_INPUT DATA:_
:::::

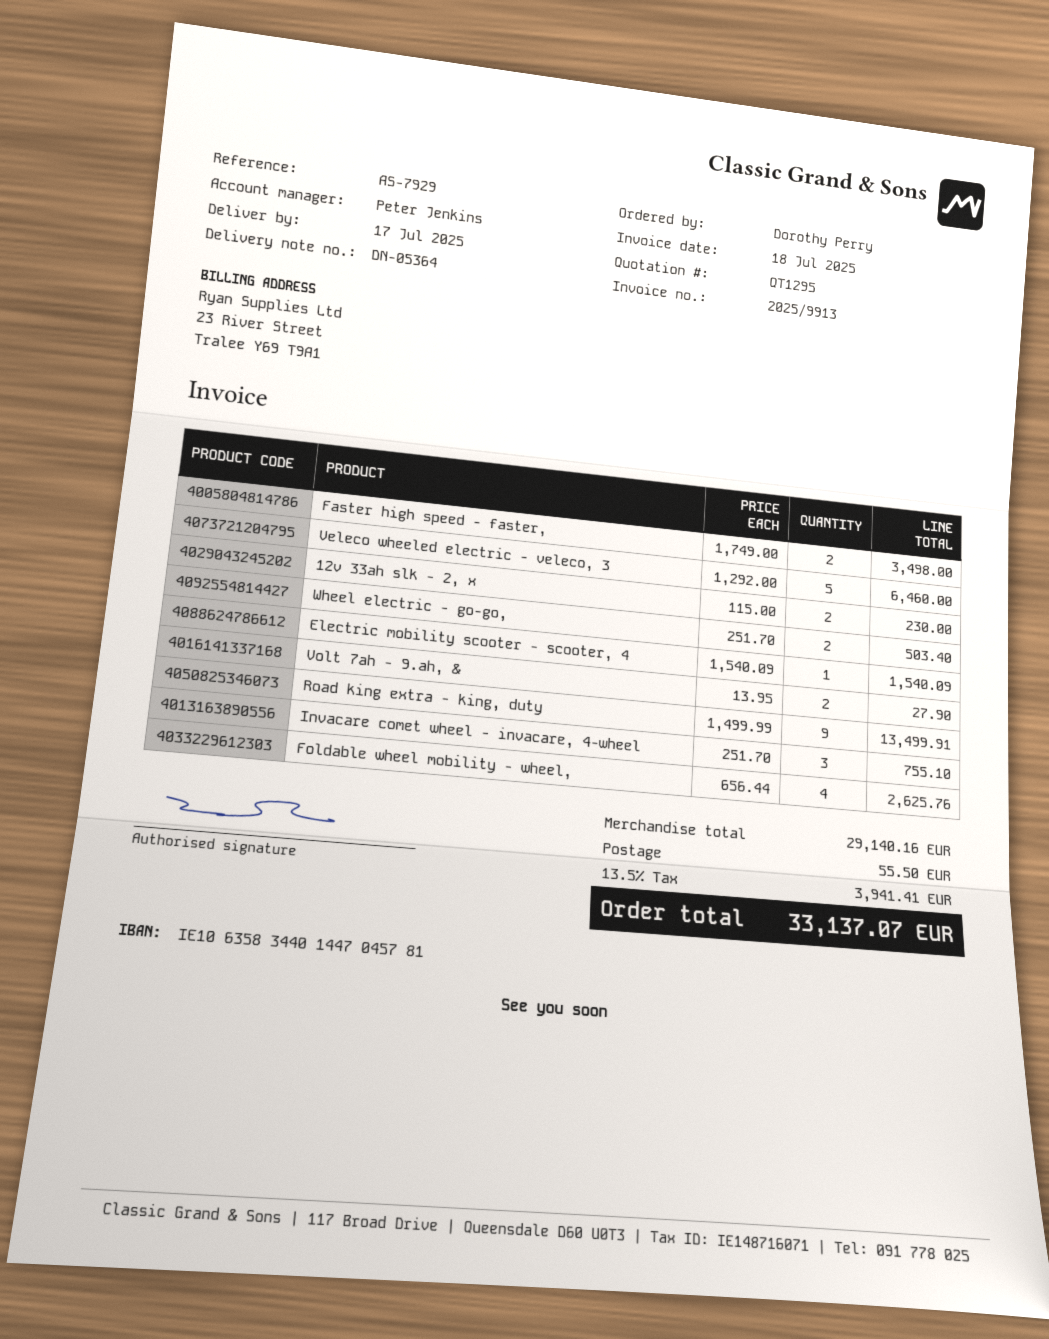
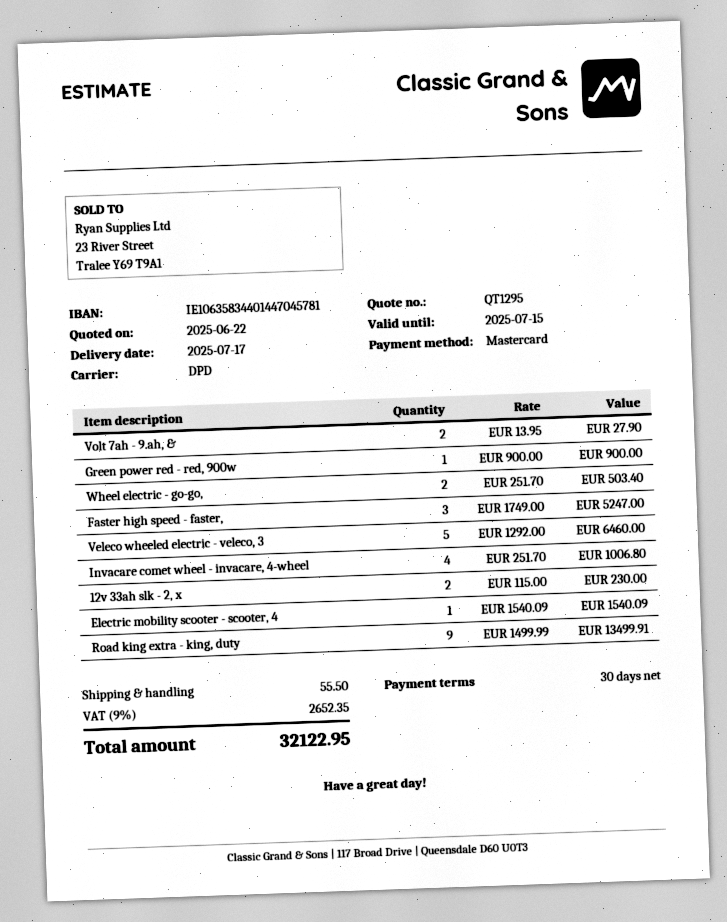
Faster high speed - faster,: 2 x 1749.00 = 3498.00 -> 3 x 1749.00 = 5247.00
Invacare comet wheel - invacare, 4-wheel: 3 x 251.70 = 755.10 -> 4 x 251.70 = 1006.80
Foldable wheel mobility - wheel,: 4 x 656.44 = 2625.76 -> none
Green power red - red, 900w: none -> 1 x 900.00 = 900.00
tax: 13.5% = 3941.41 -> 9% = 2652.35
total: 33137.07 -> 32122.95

:::::

_WORK TASK:_
Set down the records in full and exactly. Do not carry over any image.

_WRITTEN RESPONSE:_
Faster high speed - faster,: 2 x 1749.00 = 3498.00 -> 3 x 1749.00 = 5247.00
Invacare comet wheel - invacare, 4-wheel: 3 x 251.70 = 755.10 -> 4 x 251.70 = 1006.80
Foldable wheel mobility - wheel,: 4 x 656.44 = 2625.76 -> none
Green power red - red, 900w: none -> 1 x 900.00 = 900.00
tax: 13.5% = 3941.41 -> 9% = 2652.35
total: 33137.07 -> 32122.95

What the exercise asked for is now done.